Le théâtre québécois débarque à Paris

Le drame de Michel Tremblay, A toi pour toujours, ta Marie-Lou, est à découvrir à La Folie Théâtre. Crédits : Etienne de Giovanni

La pièce du célèbre auteur québécois Michel Tremblay, A toi pour toujours, ta Marie-Lou, est jouée pour la première en France à Paris. Portés par un texte fort et cruel, les acteurs proposent une version sobre et poignante. A offrir, à s’offrir, ou à se faire offrir jusqu’au 8 janvier.

Au commencement, il y a Léopold, le rustre acharné de travail. Ses idéaux déchus, il cède à l’alcoolisme. Il y a Marie-Louise, la femme au foyer, qui ne vit que dans l’espoir de s’affranchir un jour de sa situation. Entre eux, de la haine, de la rancœur, des regrets et beaucoup de solitude.

Et puis, il y a leurs filles. D’abord Manon, la fanatique qui prend la religion comme expiateur de sa douleur. Et puis Carmen, la chanteuse de country un peu vulgaire, celle qui s’en est sortie. Entre elles, de la douleur, des silences, et beaucoup de solitude à nouveau.

Autour des quatre membres de cette même famille, s’agite alors une logorrhée cruelle. Les dialogues de Michel Tremblay font se croiser deux conversations, dans deux temporalités différentes. Alors que Léopold et Marie-Louise revivent leur dernier jour sur terre, Manon et Carmen, elles, font le bilan dix ans après la mort de leurs parents. Dans un jeu de ping-pong, les phrases des unes trouvent écho dans les silences des autres. Le résultat donne force à un texte violent, qui isole chacun des personnages face à sa propre déchéance.
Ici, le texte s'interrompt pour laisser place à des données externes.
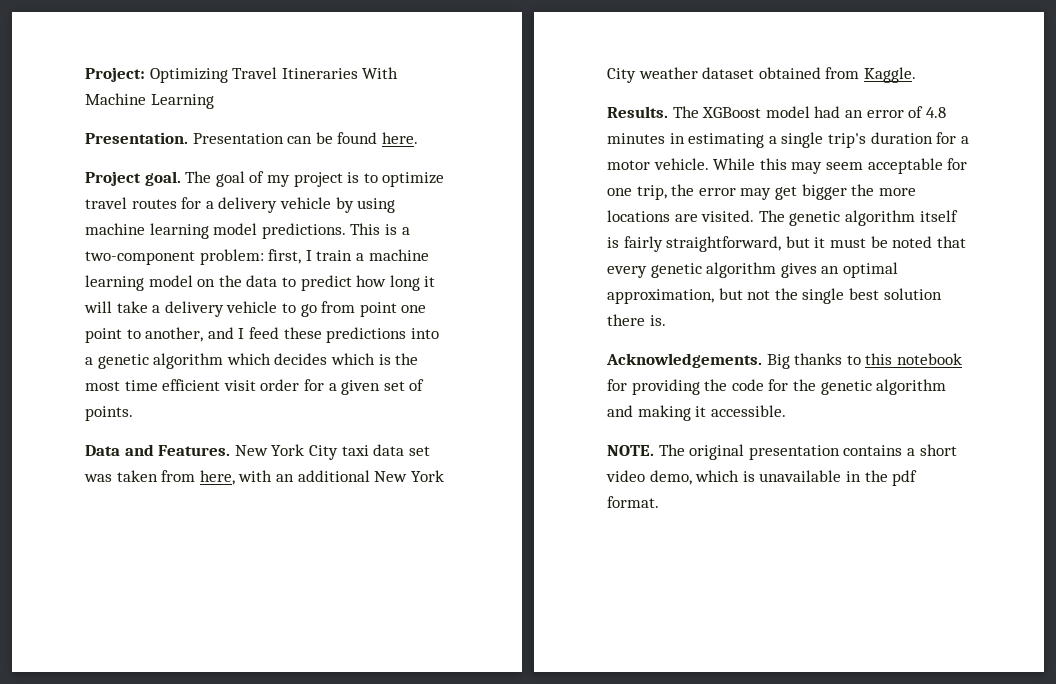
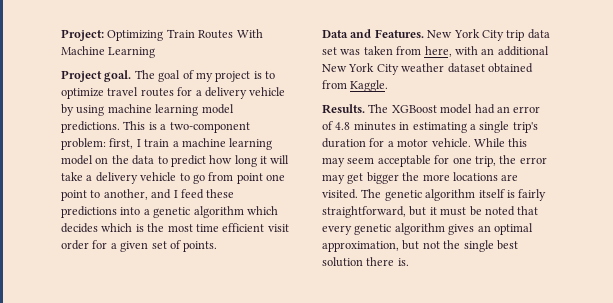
- Project: Optimizing Travel Itineraries With Machine Learning
+ Project: Optimizing Train Routes With Machine Learning
- Presentation. Presentation can be found here.
- New York City taxi data set was taken from here, with an additional New York City weather dataset obtained from Kaggle.
+ New York City trip data set was taken from here, with an additional New York City weather dataset obtained from Kaggle.
- Acknowledgements. Big thanks to this notebook for providing the code for the genetic algorithm and making it accessible.
- NOTE. The original presentation contains a short video demo, which is unavailable in the pdf format.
Pour BilletReduc, la pièce de Michel Tremblay est un véritable « Balzac du XXe siècle » (Copyright : Etienne de Giovanni)

Beauté et décadence

Cette pièce écrite en seulement deux semaines par l’auteur québécois Michel Tremblay en 1970, dépeint toute la misère humaine de manière crue et directe. La mise en scène proposée par Christian Bordeleau préserve la beauté des dialogues par sa simplicité. Deux tables, trois chaises et un fauteuil suffisent à recréer cette cellule familiale pesante et dérangeante.

Marie Mainchin (Manon) et Sophie Parel (Carmen) offrent un jeu juste dans les intonations et les expressions du pays. Se déploie entre elles un dialogue de sourd fraternel complexe. Yves Collignon (Léopold) est lui aussi très crédible dans le rôle du patriarche qui cherche à se faire aimer. Mention spéciale à Cécile Magnet (Marie-Louise) qui parvient à dessiner un trait d’union entre les personnages par un jeu d’une dureté insolente.

Un moment d’une belle intensité magnifié par un texte parfois dur à digérer.

A faire découvrir à un public averti.